Given entries:
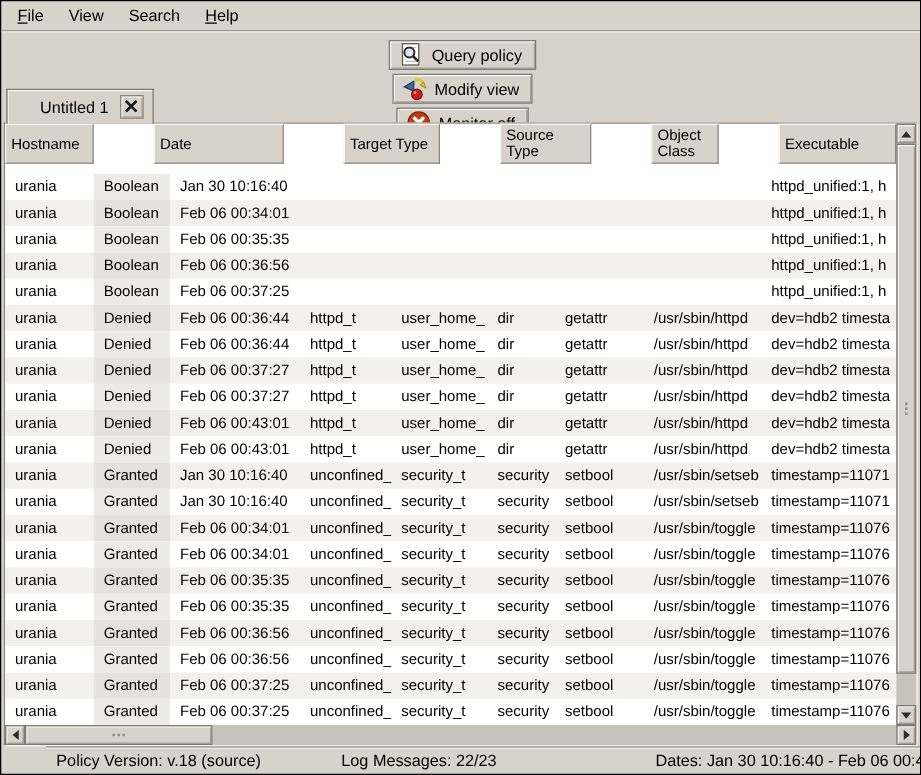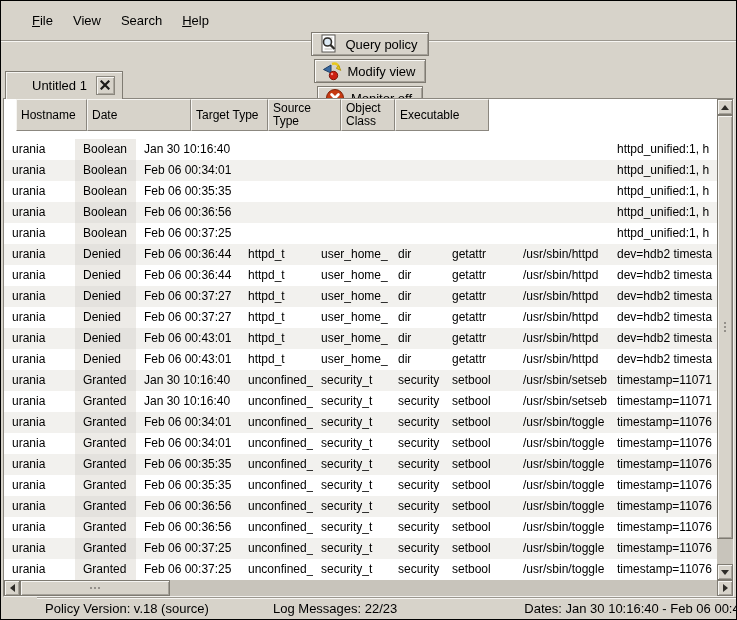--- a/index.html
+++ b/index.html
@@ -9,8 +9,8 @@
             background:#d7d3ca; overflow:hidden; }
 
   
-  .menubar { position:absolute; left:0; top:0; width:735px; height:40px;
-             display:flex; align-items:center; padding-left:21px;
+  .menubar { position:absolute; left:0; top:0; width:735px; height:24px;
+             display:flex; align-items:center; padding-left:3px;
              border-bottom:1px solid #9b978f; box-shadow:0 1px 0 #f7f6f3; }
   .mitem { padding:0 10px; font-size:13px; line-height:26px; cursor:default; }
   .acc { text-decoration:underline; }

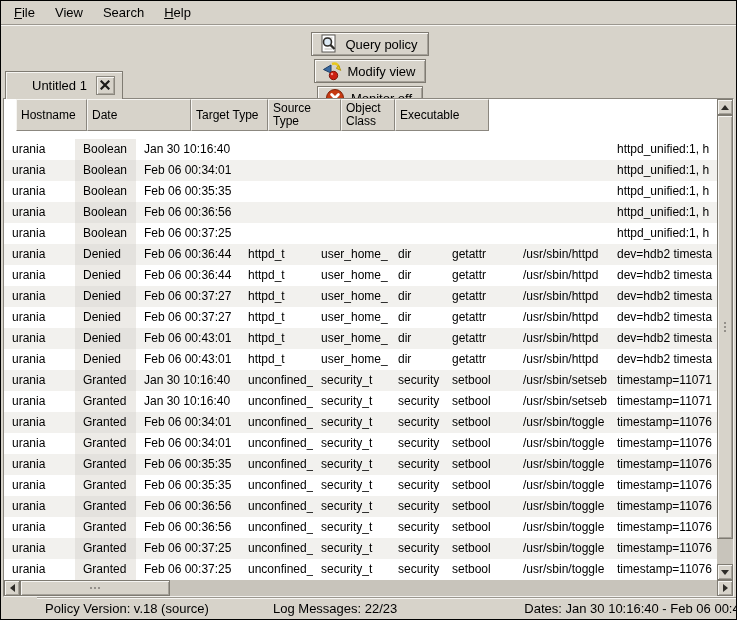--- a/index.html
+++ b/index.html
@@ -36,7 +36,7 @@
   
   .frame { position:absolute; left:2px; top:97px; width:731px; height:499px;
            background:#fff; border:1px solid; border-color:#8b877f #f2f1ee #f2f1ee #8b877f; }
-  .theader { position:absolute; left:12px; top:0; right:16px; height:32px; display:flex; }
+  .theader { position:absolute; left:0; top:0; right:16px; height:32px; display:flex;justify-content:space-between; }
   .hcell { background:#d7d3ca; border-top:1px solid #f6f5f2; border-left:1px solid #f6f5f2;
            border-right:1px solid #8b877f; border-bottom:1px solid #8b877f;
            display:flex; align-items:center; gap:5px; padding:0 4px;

Task: Reproduce only the lines from the first line of the entries through the line containing "display:flex; align-items:center; padding-left:3px;", exactly and with both ends kept. Omit the pictures.

Completed task:
--- a/index.html
+++ b/index.html
@@ -9,8 +9,8 @@
             background:#d7d3ca; overflow:hidden; }
 
   
-  .menubar { position:absolute; left:0; top:0; width:735px; height:40px;
-             display:flex; align-items:center; padding-left:21px;
+  .menubar { position:absolute; left:0; top:0; width:735px; height:24px;
+             display:flex; align-items:center; padding-left:3px;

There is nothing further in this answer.